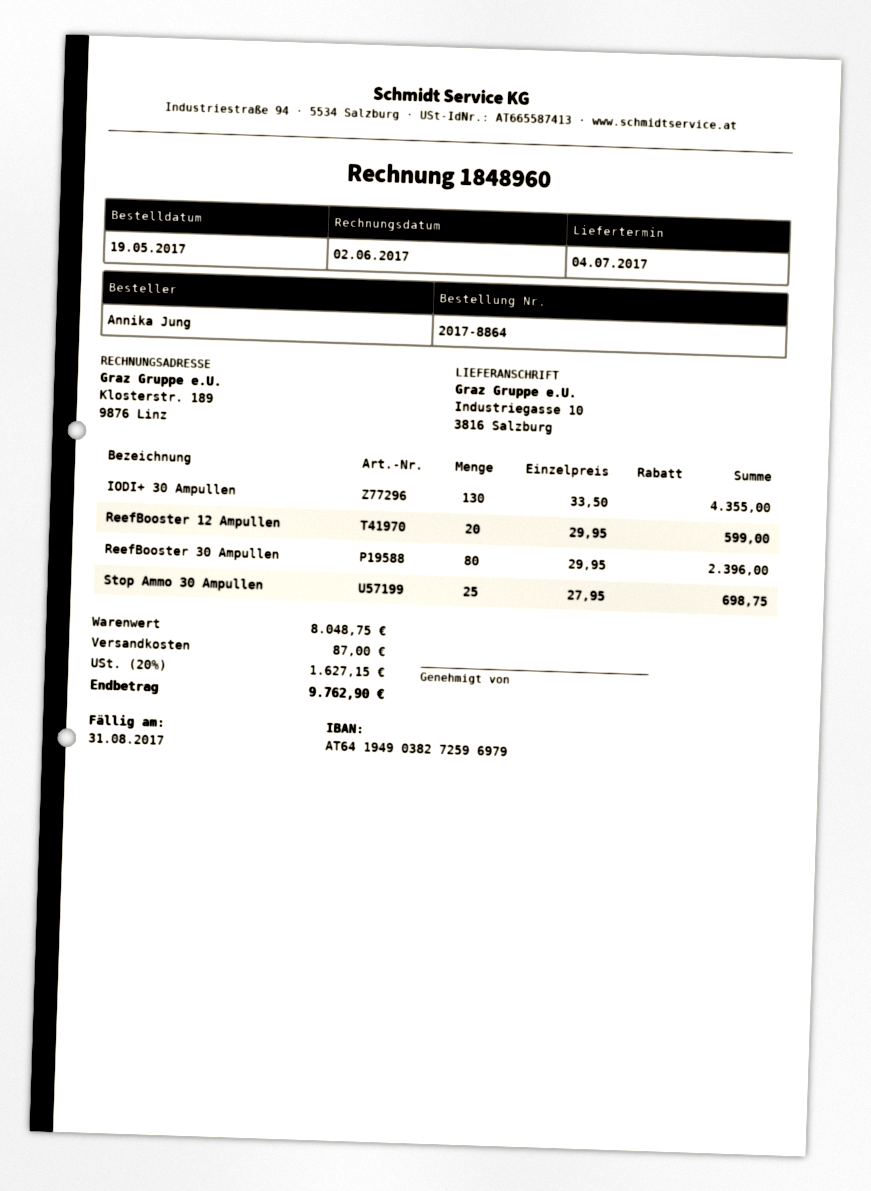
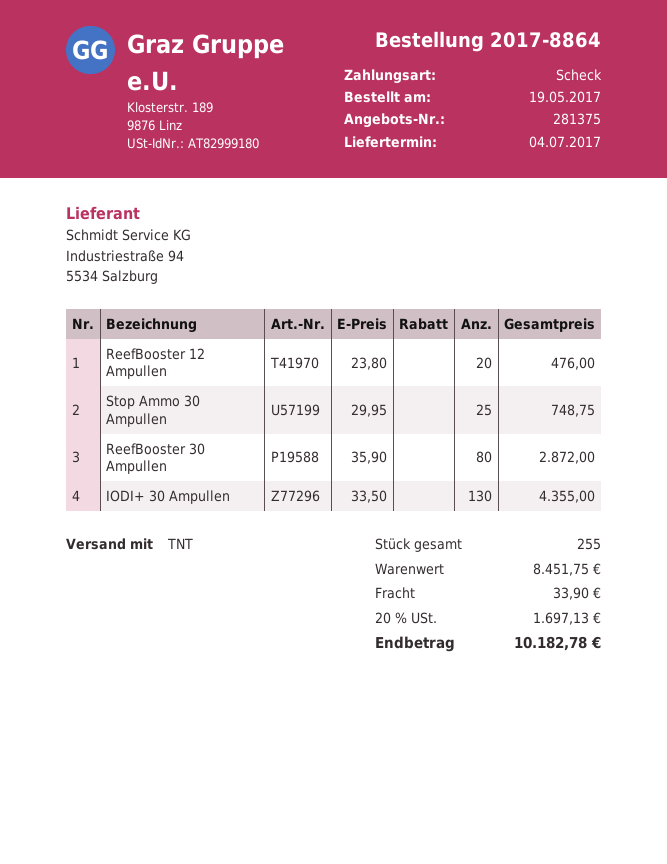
ReefBooster 12 Ampullen: 20 x 29.95 = 599.00 -> 20 x 23.80 = 476.00
ReefBooster 30 Ampullen: 80 x 29.95 = 2396.00 -> 80 x 35.90 = 2872.00
Stop Ammo 30 Ampullen: 25 x 27.95 = 698.75 -> 25 x 29.95 = 748.75
subtotal: 8048.75 -> 8451.75
shipping: 87.00 -> 33.90
tax: 20% = 1627.15 -> 20% = 1697.13
total: 9762.90 -> 10182.78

· · · ·

> Exercise aim
Find the word "ReefBooster" in the records and pull out each line that has it.

> Answer to this problem
ReefBooster 12 Ampullen: 20 x 29.95 = 599.00 -> 20 x 23.80 = 476.00
ReefBooster 30 Ampullen: 80 x 29.95 = 2396.00 -> 80 x 35.90 = 2872.00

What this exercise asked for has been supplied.